Hello everyone, I have a trivial question but could not find a proper answer on the internet so here is my question.

After every 10th epoch in my training loop, I call a function that gauges the model’s performance (using sklearn) in the validation set. If I set up 4GPUs, this function is calculating and prints 4 different results.

This works fine with a single GPU, but with DDP, as each GPU (process) gets part of the data, I do not think that any given process sees the entire validation set. How to solve this issue? Can we calculate the performance in individual GPUs and combine or maybe evaluate the performance on only a single GPU? I have the code snippet below.

for epoch in range(N_epochs):
    running_loss = 0.0
    for i, data in enumerate(train_loader, 0):
        inputs, labels = data

        inputs = inputs.to(device) 
        labels = labels.to(device=device) 

        optimizer.zero_grad()
        y_pred = model(inputs)

        loss = criterion(y_pred,labels)
        running_loss += float(loss.item())

        loss.backward()
        optimizer.step()

    out.write("Epoch: %d Loss %.2f\n" % (epoch, running_loss))
    out.flush()

    if (epoch % 10 == 0 and epoch !=0):
        model.eval()
        # Save  the model
        checkpoint = {'epoch': epoch, 'Epsilon': float(hyper_params["Epsilon"]), 'mnt': float(hyper_params["mnt"]), 'weight_dcay': float(hyper_params["weight_dcay"]),
        'state_dict': model.module.state_dict(), 'optimizer': optimizer.state_dict(), 'Classes': int(hyper_params["Classes"]), 'context': int(hyper_params["context"]), 'Mseed': int(hyper_params["Mseed"]), 'actvtnF': int(hyper_params["actvtnF"]),
        'CNN_bias': str(hyper_params["CNN_bias"]), 'Pool': int(hyper_params["Pool"])}

        checkpoint_name = "Trained_" + str(epoch) + ".pth"
        save_checkpoint(checkpoint, checkpoint_name, multipleGPU_params)

        # Gauge the performance  of the model
        f1 = evaluate_model(model, validation_loader, "validation", out, device, hyper_params)
        out.write("Validation F1-score (macro): {} .\n".format(f1))
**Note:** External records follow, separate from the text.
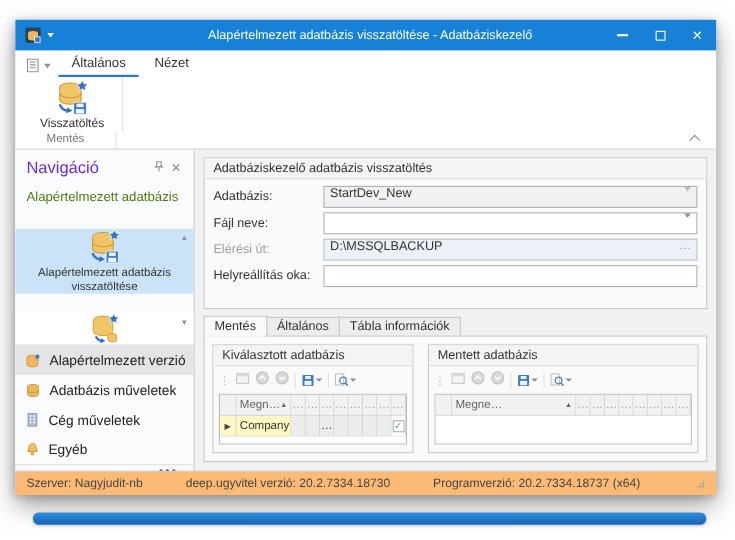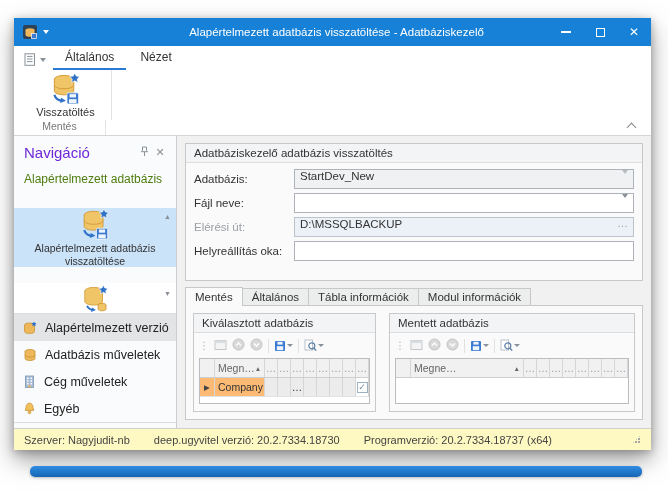--- a/index.html
+++ b/index.html
@@ -311,7 +311,6 @@
           <span class="tab active">Mentés</span>
           <span class="tab">Általános</span>
           <span class="tab">Tábla információk</span>
-          <span class="tab">Modul információk</span>
         </div>
 
         <div class="tabpage">

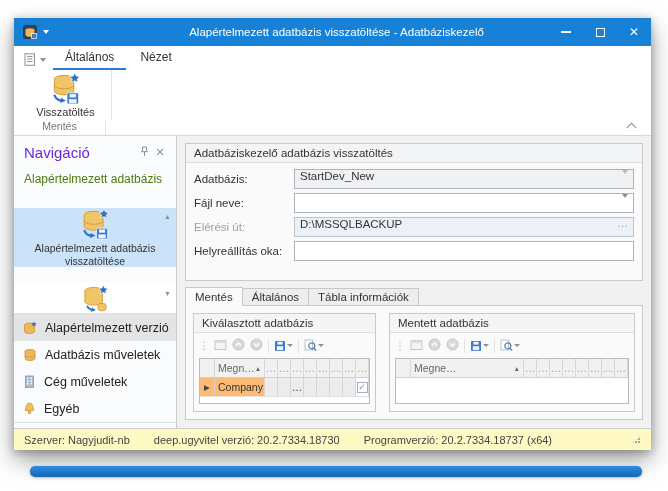--- a/index.html
+++ b/index.html
@@ -90,7 +90,7 @@
   .tb-sep { width:1px; height:14px; background:#e2e2e2; }
   .tb-dots { color:#b0b0b0; font-size:10px; letter-spacing:0; }
   .tb-caret { width:0;height:0;border-left:3px solid transparent;border-right:3px solid transparent;border-top:3.5px solid #8a9097; margin-left:1px; }
-  .grid { margin:0 5px 7px; border:1px solid #b9bdc2; background:#fdba74; flex:1; display:flex; flex-direction:column; min-height:0; }
+  .grid { margin:0 5px 7px; border:1px solid #b9bdc2; background:#fef9c3; flex:1; display:flex; flex-direction:column; min-height:0; }
   .g-head { display:flex; background:#f1f1f1; border-bottom:1px solid #cfcfcf; height:19px; flex:0 0 19px; }
   .g-row { display:flex; height:19px; flex:0 0 19px; }
   .gc { border-right:1px solid #d6d6d6; display:flex; align-items:center; font-size:10.5px; color:#666; padding:0 3px; overflow:hidden; white-space:nowrap; }

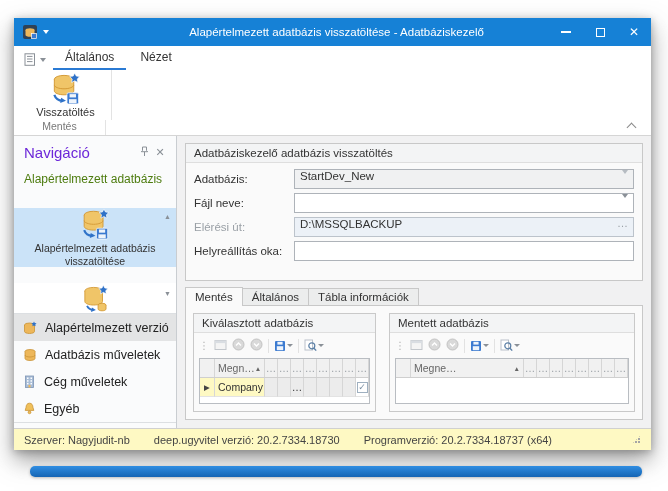--- a/index.html
+++ b/index.html
@@ -107,7 +107,7 @@
   .g-fill { flex:1; background:#fff; }
 
   
-  .statusbar { flex:0 0 22px; background:#fef9c3; border-top:1px solid #d0d0d0; display:flex; align-items:center; font-size:11px; color:#444; padding:0 10px; gap:24px; }
+  .statusbar { flex:0 0 22px; background:#fdba74; border-top:1px solid #d0d0d0; display:flex; align-items:center; font-size:11px; color:#444; padding:0 10px; gap:39px; }
   .grip { margin-left:auto; width:9px; height:9px; background-image:radial-gradient(circle at 1.2px 1.2px, #a5a5a5 1px, transparent 1.3px); background-size:3px 3px; clip-path:polygon(100% 0,100% 100%,0 100%); }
The code snippet for the evaluate_model() function is as follows

def evaluate_model(net, data_loader, test_type, out, device, hyper_params):
    y_true = []
    y_pred = []

    with torch.no_grad():
        for data in data_loader:
            images, labels = data
            images = images.to(device) 

            labels = labels.to('cpu')
            y_true = y_true + torch.flatten(labels).tolist()

            outputs = net(images)
            _, predicted = torch.max(outputs.data, 1)
            predicted = predicted.to('cpu')
            y_pred = y_pred + torch.flatten(predicted).tolist()
                
    out.write("Performance on " + test_type + " data\n")
    out.write("=========================\n")
    f1 = -1

    out.write(classification_report(y_true, y_pred))
    f1 = f1_score(y_true, y_pred, average='macro')
    out.write("F1 score on " + test_type + str(f1) + "\n")

Now the output looks like below for the training loss

Epoch: 7 Loss 29.49
Epoch: 7 Loss 43.74
Epoch: 7 Loss 41.50
Epoch: 7 Loss 33.20

For every epoch, 4 different loses are printed (4-GPU system). And the output from the evaluate_model() is also doing the same, printing 4 different performance values. I have a feeling that I have to use all_gather or all_reduce but I am not sure how to use it. If someone can offer generous help, it would be greatly appreciated.

Thank you.

I would check if you could adapt something like what is done for the metrics in the ImageNet example for your use case.